JK Rowling, bestselling author and divisive feminist

(London) New muse of certain feminists, but accused of transphobia for her comments on “the truth of biological sex”: JK Rowling, the author of the Harry Potter phenomenon saga, has become in a few years a divisive personality through controversies on social networks.


If she denies any transphobia, these controversies tarnish for some her aura as a writer of modest origins who has enjoyed global success – more than 600 million books sold – with her world of school wizards. To the point of giving rise to calls for boycotts, as in 2023 during the release of a video game inspired by Harry Potter.

Latest episode at the beginning of April, with the entry into force of a new law in Scotland on the fight against hatred, particularly against transgender people.

The 58-year-old author, who has lived in Edinburgh since the mid-1990s with her second husband, published on 1er April a volley of messages on […] are not women at all, but men.”

She also judges that freedom of expression is threatened if “the precise description of the biological sex” of a person becomes objectionable, sparking a new wave of accusations of transphobia.

Its positions echo the lively, and sometimes tense, debate which is agitating the United Kingdom around transidentity, fueled by conservative media which have erected JK Rowling as a “heroine”, as recently a tabloid column Daily Mail.

It all started in 2018, when the writer liked a message on X (then Twitter) from a woman describing transgender women as “men in dresses”. Criticized, JK Rowling pleads error.

In 2019, she publicly defended a researcher, Maya Forstater, who was fired for tweets deemed transphobic. In 2020, she joked about an article that used the phrase “people with periods” by commenting: “I’m sure we had to have a word for these people. Someone help me. Fire? Fam? Feemm? », Raising an outcry.
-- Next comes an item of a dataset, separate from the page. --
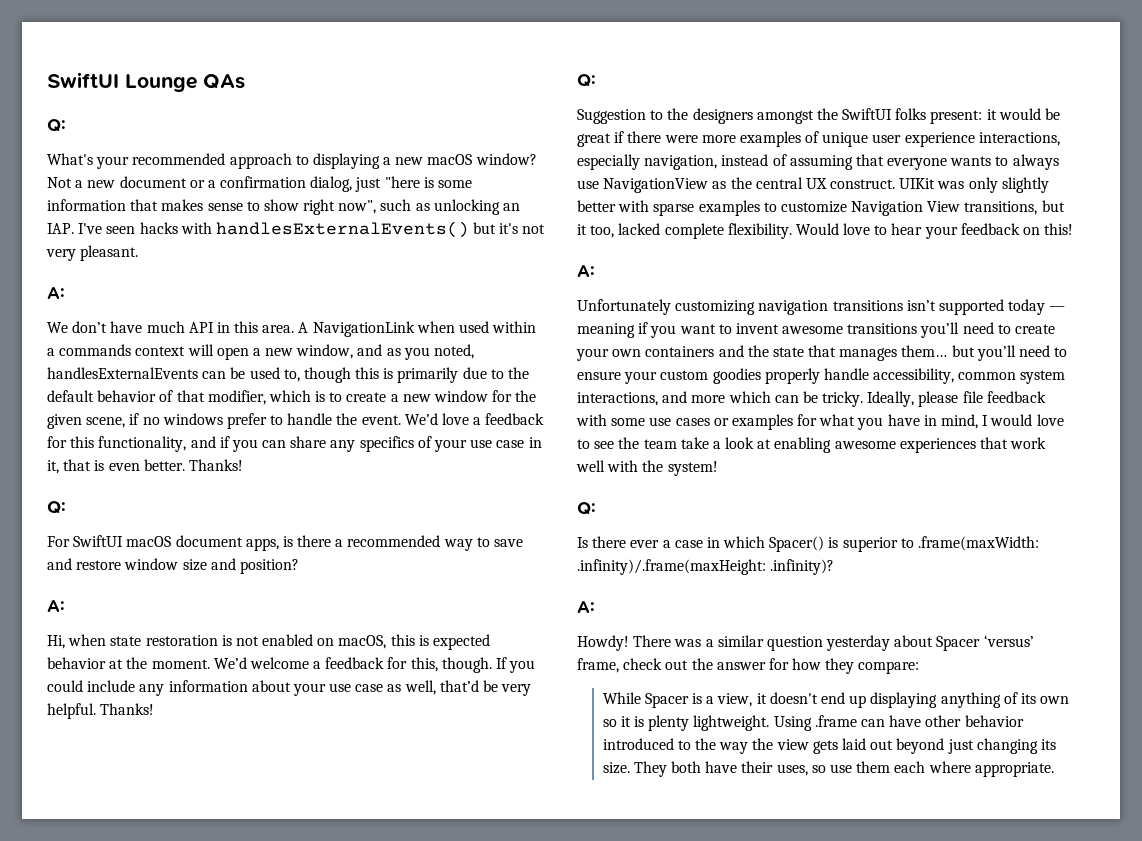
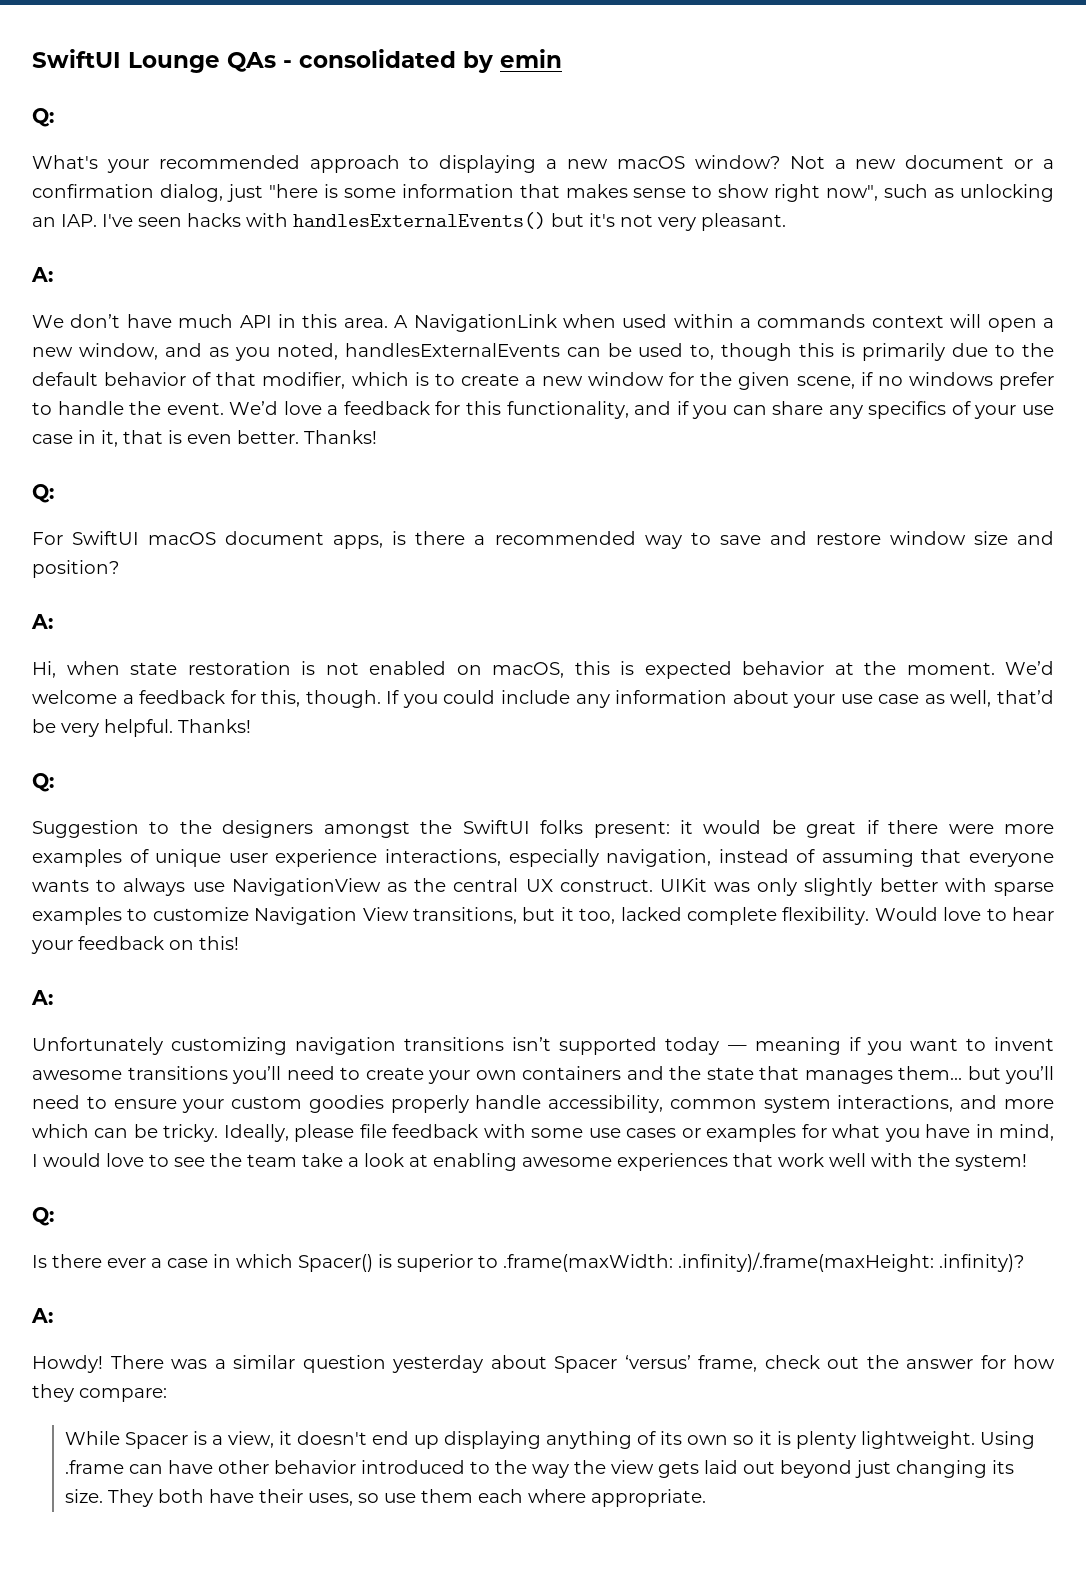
- SwiftUI Lounge QAs
+ SwiftUI Lounge QAs - consolidated by emin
Harry Potter actors, like Daniel Radcliffe, the interpreter of his famous wizard, publicly dissociate themselves from the writer.

In 2022, she opposed the Scottish bill aimed at simplifying the recognition of gender reassignment, ultimately blocked by the British government.

JK Rowling calls herself a feminist activist, in particular against the sexual and domestic violence of which she revealed that she was a victim, believing that women’s rights can be threatened by certain demands of defenders of the rights of transgender people.

She is particularly concerned about allowing transgender women to access changing rooms, toilets or prisons reserved for women.

In just a few years, she has become the bane of transgender rights activists, whose journey until now was more of a fairy tale. She says she received death threats.

Societal phenomenon

Born on July 31, 1965 in Chipping Sodbury in the west of England into a modest family, little Joanne began writing very early and telling stories born from her imagination.

After studying French, she became a translator at Amnesty International in London. It was during a train trip from Manchester to London that she imagined the story of Harry Potter, a young 11-year-old boy who discovers that he has magical powers and goes to study at a wizarding school.

The feelings of his orphan hero echo the premature death of his own mother, when she was only 25 years old.

She left to teach English in Portugal, where she married and had a daughter. She wrote the adventures of Harry Potter every morning before going to work, and continued on her return to the United Kingdom in 1995, when she settled in Scotland with her daughter, after her divorce.

Living on social assistance, it took him more than a year to find a publisher, Bloomsbury, ready to publish the first volume of his saga. In just a few years, his books have become a real social phenomenon, selling more than 600 million copies, translated into more than 80 languages ​​around the world.

The eight films in their cinema adaptation grossed more than 8 billion euros, making JK Rowling a multi-millionaire.

Despite the controversies and calls for boycotts, the writer assured last year in a podcast interview The Witchcraft Trials of JK Rowling that she was “not embarrassed to come down from (her) pedestal” because of her positions.